Les Russes ont certainement la capacité de ce cyberpiratage. Leurs développeurs sont parmi les meilleurs au monde. En 2015, je chronique dans mon ouvrage Été Hexagonal la suprématie de leurs jeunes développeurs dans la coupe du monde de programmation entre les meilleures universités du monde à Marrakech, Maroc. Je suis l’un des surveillants à la compétition. Ils gagnent la compétition haut la main en y établissant le record d’être les seuls à avoir résolu tous les problèmes au cours des trente neuf ans d’existence de la coupe. Les Russes y ont établi leur hégémonie en la gagnant 5 fois au cours de la dernière décennie. Des éléments aussi brillants sont les premiers à être engagés dans la mission délicate de la pénétration et de l’intrusion dans les systèmes informatiques les mieux protégés. Dans les forteresses cybernétiques les mieux gardées. Ce sont des jeunes avec une capacité élevée de concentration qui les habilitent à se pencher longuememt sur des puzzles les plus complexes. Les jeunes gagnants ont un trait qui les distingue des autres compétiteurs, ils ne se présentent pas aux fêtes et autres moments d’amusement et de détente avec les autres compétiteurs dans les jours précédant la compétition préférant s’adonner exclusivement à leur préparation en avalant des problèmes et des algorithmes.

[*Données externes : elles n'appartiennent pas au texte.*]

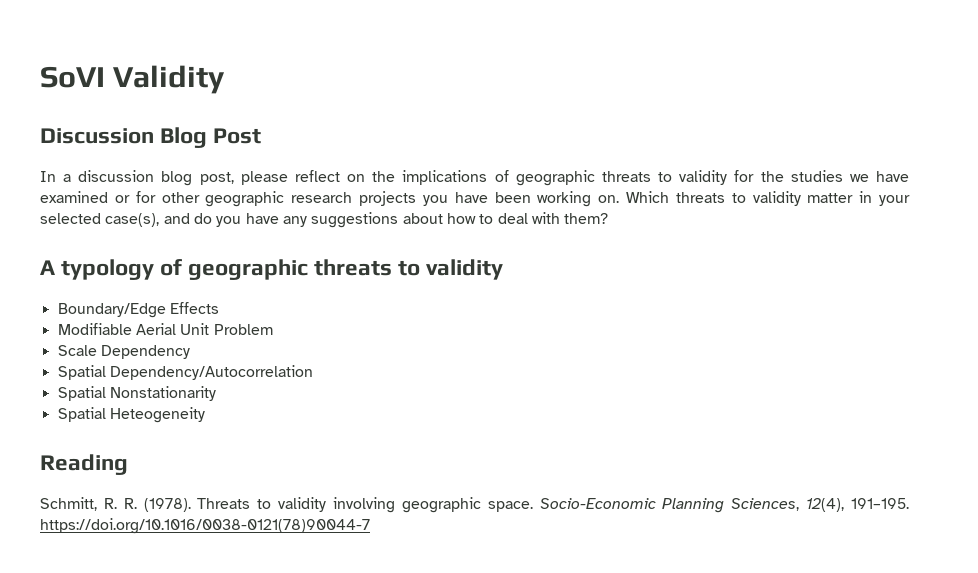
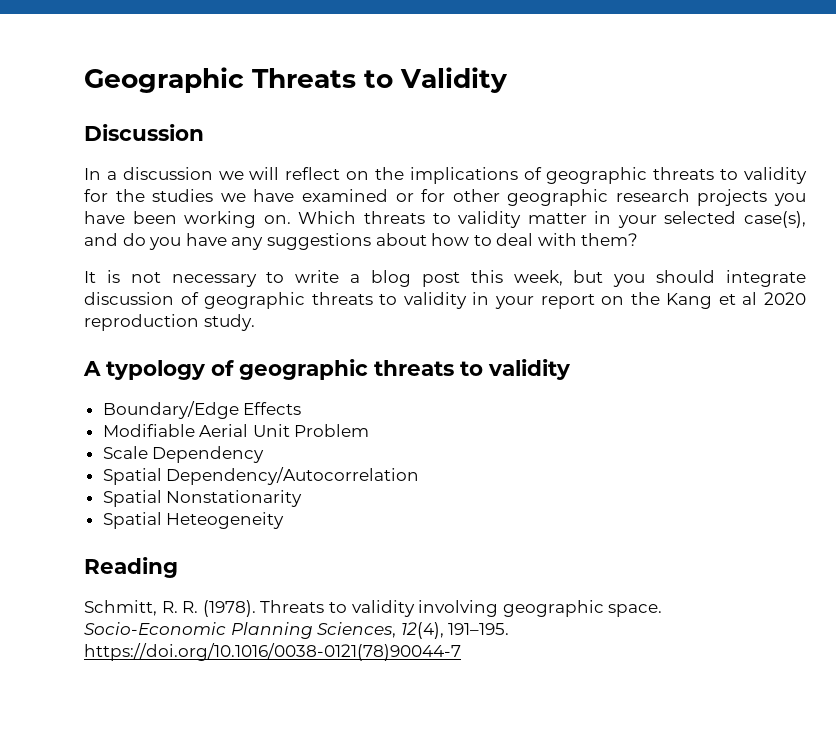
- SoVI Validity
+ Geographic Threats to Validity
- Discussion Blog Post
+ Discussion
- In a discussion blog post, please reflect on the implications of geographic threats to validity for the studies we have examined or for other geographic research projects you have been working on.
+ In a discussion we will reflect on the implications of geographic threats to validity for the studies we have examined or for other geographic research projects you have been working on.
+ It is not necessary to write a blog post this week, but you should integrate discussion of geographic threats to validity in your report on the Kang et al 2020 reproduction study.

Des hermites qui ont le tempérament, la patience, et l’intelligence à solutionner des problèmes logiciels les plus ardus, aptes à donner des sueurs froides aux administrateurs des systèmes logiciels du monde.

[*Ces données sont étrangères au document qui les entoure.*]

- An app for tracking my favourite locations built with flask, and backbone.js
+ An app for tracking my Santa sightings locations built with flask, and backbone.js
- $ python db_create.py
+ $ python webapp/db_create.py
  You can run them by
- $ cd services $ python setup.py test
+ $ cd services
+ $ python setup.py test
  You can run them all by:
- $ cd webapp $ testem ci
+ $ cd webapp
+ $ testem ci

La Russie semble être l’un des rares pays à vouloir bénéficier d’une présidence éventuelle de Donald Trump et beaucoup de leaders du monde manifestent en public ou en privé leur aversion au milliardaire. Même l’Équateur qui en 2012 accueille Assange en libérateur est irrité par l’immixtion de ce dernier dans l’élection Américaine. L’Équateur interrompt le service Internet d’Assange pour lui envoyer un signal subtil qu’il n’est plus un invité d’honneur à l’ambassade. Cette irruption n’empêche pas à Wikileaks de faire la livraison de ces courriels que remuent le couteau dans la plaie des démocrates. L’organisation y avait pensé. Un plan de secours est rapidement actionné.

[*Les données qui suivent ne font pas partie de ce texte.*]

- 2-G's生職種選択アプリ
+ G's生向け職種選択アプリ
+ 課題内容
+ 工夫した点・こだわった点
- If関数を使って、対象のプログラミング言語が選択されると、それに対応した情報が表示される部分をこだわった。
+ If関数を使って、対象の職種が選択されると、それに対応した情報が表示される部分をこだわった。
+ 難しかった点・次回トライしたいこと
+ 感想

Wikileaks qui avait débuté ses fuites comme un exemple probant de la défense des petits contre l’agression des super puissances en dévoilant leurs manigances écœurantes au détriment des états faibles, s’est laissé instrumentaliser par les Russes et en ce faisant est en passe de perdre son impartialité. Les comptes courriels de Trump n’ont pas été piratés. L’organisation s’en prend uniquement aux démocrates dans l’élection.
Les Haïtiens ont particulièrement été stupéfaits d’apprendre les actions des États Unis à leur endroit grâce aux révélations de Wikileaks. Si les enjeux n’étaient pas si gargantuesques dans les élections américaines il aurait été amusant de voir comment un pays qui manipule les élections des autres réagit quand ses propres élections sont manipulées. En constatant que l’élection lui file quasi irrémédiablement entre les doigts, Donald Trump crie haut et fort au truquage. Cela porte l’OEA à venir déployer pour la première fois des équipes d’observateurs des élections aux États Unis.
Il n’est pas sûr si Assange révélera des informations si explosives qu’elles bouleversent les élections. Il se peut que l’objectif de l’australien soit simplement de faire perspirer les autorités Étasuniennes ou, qui sait, négocier même une sortie de geôle. On l’espère mais Il n’est que d’attendre, à moins de trois semaines du 8 novembre 2016.